Le rapport, basé sur des chiffres officiels et un baromètre de l’Institut ViaVoice, qui compte 2 500 membres, a déclaré: “Alors que l’opinion publique reconnaît et déplore l’existence du sexisme, la réalité est qu’il est largement dominé par les hommes.”

80% des femmes ont le sentiment d’avoir été maltraitées en raison de leur sexe au cours de leur vie.

14% ont déclaré avoir déjà eu des “rapports sexuels forcés”, et plus largement, 37% ont déclaré avoir eu des rapports sexuels sans consentement, y compris des rapports sexuels non protégés à la demande de leur partenaire (12%) et des rapports sexuels sans consentement légal. l’influence de l’alcool et des drogues (7 %).
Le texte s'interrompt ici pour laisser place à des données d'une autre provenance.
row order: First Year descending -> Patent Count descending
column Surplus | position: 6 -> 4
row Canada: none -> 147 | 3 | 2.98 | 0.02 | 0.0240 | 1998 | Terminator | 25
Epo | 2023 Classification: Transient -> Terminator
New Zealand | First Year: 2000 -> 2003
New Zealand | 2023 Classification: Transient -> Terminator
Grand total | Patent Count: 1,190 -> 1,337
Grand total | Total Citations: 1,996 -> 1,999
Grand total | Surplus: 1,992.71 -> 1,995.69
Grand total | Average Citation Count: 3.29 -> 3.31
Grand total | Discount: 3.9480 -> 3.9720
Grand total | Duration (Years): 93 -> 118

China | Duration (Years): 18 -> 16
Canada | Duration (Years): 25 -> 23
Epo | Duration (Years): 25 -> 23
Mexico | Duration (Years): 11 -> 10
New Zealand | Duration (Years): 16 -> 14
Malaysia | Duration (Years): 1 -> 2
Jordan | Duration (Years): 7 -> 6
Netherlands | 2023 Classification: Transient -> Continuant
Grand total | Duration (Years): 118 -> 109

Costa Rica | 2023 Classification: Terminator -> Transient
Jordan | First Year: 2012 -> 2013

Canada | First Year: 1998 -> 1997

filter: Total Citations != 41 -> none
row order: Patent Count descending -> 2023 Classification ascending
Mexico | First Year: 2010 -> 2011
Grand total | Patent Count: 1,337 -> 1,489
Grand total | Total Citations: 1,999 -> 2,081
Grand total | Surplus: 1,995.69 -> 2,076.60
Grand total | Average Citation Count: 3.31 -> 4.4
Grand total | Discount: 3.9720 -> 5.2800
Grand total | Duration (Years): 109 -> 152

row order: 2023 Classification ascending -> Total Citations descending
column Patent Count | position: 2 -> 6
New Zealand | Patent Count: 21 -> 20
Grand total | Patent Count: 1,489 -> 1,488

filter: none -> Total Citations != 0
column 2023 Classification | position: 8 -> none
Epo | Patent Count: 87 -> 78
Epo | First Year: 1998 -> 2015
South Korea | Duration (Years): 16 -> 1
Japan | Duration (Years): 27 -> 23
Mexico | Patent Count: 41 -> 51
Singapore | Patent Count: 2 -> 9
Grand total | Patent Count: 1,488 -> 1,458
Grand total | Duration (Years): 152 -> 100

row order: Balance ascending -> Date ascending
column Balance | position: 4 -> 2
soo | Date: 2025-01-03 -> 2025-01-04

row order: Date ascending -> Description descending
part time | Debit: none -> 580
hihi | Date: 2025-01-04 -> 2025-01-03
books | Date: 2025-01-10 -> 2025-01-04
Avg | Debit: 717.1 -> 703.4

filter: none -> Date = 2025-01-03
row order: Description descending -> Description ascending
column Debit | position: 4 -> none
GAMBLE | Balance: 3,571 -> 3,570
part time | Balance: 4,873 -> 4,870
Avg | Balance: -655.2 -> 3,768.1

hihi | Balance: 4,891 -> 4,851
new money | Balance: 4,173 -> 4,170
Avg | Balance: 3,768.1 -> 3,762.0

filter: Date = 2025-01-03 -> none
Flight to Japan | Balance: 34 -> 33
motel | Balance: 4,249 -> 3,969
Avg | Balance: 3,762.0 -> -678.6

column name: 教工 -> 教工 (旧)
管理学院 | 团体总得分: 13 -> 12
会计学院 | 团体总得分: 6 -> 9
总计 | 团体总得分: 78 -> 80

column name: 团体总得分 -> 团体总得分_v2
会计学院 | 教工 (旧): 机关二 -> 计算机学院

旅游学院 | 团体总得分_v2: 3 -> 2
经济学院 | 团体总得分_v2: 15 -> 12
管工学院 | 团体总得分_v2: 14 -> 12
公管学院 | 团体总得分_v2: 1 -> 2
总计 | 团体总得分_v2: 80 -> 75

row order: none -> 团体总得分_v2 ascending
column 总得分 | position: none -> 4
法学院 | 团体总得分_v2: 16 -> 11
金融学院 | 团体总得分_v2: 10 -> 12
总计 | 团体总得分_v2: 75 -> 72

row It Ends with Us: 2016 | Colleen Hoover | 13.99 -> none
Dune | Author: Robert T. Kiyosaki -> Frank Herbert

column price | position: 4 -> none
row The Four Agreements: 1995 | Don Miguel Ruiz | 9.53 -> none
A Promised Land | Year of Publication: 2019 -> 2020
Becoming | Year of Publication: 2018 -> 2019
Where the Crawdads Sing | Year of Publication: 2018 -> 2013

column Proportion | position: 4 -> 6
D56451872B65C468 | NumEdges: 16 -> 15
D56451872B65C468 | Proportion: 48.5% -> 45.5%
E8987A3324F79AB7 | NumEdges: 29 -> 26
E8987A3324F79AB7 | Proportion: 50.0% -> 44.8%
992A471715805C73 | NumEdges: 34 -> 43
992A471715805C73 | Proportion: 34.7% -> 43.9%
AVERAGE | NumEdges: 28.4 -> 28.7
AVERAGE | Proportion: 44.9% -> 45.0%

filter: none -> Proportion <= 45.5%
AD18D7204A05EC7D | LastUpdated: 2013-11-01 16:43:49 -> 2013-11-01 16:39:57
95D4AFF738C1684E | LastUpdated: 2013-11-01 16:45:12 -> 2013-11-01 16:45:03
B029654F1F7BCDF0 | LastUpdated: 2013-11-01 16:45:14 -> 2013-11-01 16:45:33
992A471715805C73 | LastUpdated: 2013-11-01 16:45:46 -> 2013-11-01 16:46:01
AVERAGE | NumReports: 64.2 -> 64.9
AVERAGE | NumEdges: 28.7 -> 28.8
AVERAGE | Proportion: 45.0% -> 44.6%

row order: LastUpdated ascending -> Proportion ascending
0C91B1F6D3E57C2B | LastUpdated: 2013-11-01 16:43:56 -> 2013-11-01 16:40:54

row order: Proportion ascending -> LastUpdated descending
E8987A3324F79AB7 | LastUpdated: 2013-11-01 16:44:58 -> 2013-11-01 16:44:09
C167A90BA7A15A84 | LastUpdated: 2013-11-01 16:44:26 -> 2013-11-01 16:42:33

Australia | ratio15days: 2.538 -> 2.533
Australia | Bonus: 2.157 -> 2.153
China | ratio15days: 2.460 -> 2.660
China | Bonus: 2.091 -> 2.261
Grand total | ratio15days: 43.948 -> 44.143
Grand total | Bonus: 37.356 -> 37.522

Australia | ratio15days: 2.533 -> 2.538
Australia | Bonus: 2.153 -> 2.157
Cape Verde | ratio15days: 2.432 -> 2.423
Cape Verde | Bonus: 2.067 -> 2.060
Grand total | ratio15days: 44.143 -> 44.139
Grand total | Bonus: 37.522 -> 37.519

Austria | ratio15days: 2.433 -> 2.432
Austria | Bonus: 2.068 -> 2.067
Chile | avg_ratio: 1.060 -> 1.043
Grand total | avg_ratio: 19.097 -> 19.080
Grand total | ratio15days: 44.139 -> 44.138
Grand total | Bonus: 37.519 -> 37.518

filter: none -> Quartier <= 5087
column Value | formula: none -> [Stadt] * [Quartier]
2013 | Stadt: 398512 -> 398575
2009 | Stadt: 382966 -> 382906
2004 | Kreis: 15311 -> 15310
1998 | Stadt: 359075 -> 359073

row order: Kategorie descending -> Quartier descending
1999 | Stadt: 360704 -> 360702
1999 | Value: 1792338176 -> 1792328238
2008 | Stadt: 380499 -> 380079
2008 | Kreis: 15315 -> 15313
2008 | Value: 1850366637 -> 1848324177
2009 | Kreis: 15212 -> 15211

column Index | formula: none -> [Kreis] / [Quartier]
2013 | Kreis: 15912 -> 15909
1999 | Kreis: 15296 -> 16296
Le sexisme conduit chaque jour au rejet, et 9 femmes sur 10 qui ont répondu à la question : ne pas sortir, faire des activités seules ou s’habiller comme elles le souhaitent. Huit personnes sur dix craignent de rentrer seules à la maison la nuit.

De leur côté, les hommes ont du mal à “s’en soucier” et à ne pas assumer la responsabilité des comportements sexistes, et même un quart pensent que nous “en faisons trop pour les abus sexuels”.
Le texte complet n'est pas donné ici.